W takich warunkach szybko docenimy świetnie leżącą w dłoniach, spłaszczoną u dołu kierownicę, mocno wyprofilowane fotele oraz sztywno zestrojony układ zawieszenia, dzięki któremu auto prowadzi się jak przyklejone do nawierzchni. Testowy egzemplarz był wyposażony dodatkowo w stały napęd czterech kół, który poprawił trakcję i pozwolił na szybszą i pewniejszą jazdę. System ESC można częściowo lub całkowicie wyłączyć.

Wybierz charakter

Napęd quattro zintegrowany jest z systemem Audi drive select. Poszczególne tryby jazdy ustawiamy za pomocą jednego z niewielu przycisków zlokalizowanych na desce rozdzielczej. W trybie "Auto" układ dba o zachowanie jak najlepszej trakcji wszystkich kół. W "Dynamic"moment obrotowy wcześniej i mocniej kierowany jest na tylne koła, zwiększając dynamikę prowadzenia. W "Efficiency" priorytetem jest oszczędna jazda, więc podział momentów zoptymalizowano pod kątem sprawności, napęd quattro przez pewien czas może być nawet odłączony.

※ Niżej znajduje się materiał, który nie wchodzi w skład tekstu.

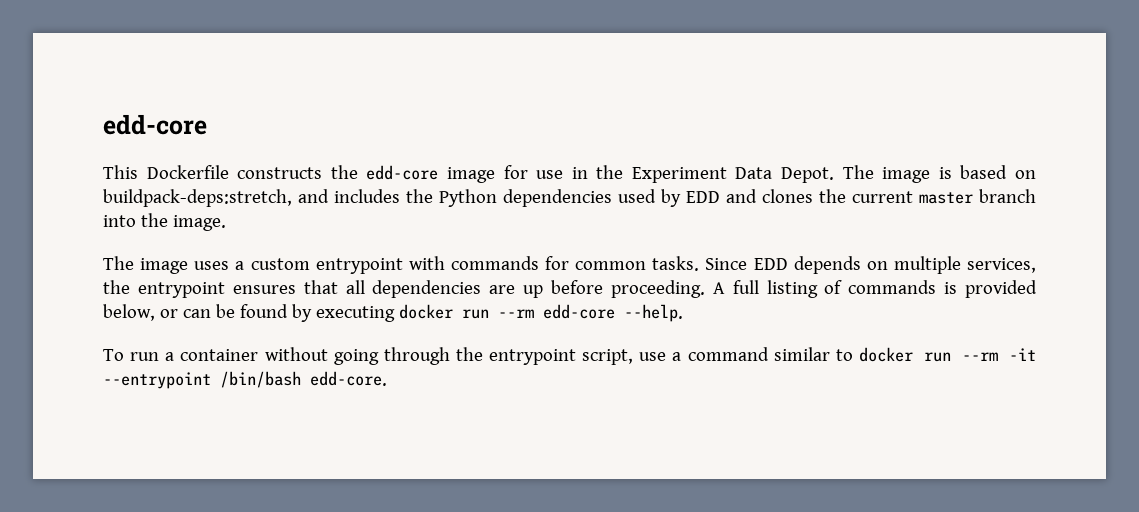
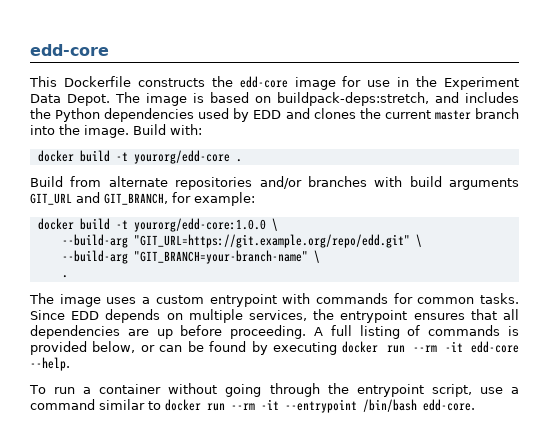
(226, 223) none -> [133,124,202,135] [37,150,242,164] [30,176,519,190] [30,192,255,206] [37,218,278,232] [61,234,422,248] [61,250,320,264] [61,275,68,278] Build with: // docker build -t yourorg/edd-core . // Build from alternate repositories and/or branches with build arguments GIT_URL and GIT_BRANCH, for example: // docker build -t yourorg/edd-core:1.0.0 \ // --build-arg "GIT_URL=https://git.example.org/repo/edd.git" \ // --build-arg "GIT_BRANCH=your-branch-name" \ // .
(534, 313) none -> [444,341,463,352] -it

Z układem wyboru dynamiki jazdy współpracują jeszcze układ kierowniczy, automatyczna skrzynia biegów, a także adaptacyjne, elektromagnetyczne zawieszenie Audi magnetic ride (opcja), umożliwiające ustawienie charakterystyki tłumienia amortyzatorów. Tutaj także dostępna jest trzystopniowa regulacja: comfort, auto lub dynamic. Z tym systemem lub pakietem S line, "zwykłe" TT, tak jak TTS, jest obniżone o 10 mm.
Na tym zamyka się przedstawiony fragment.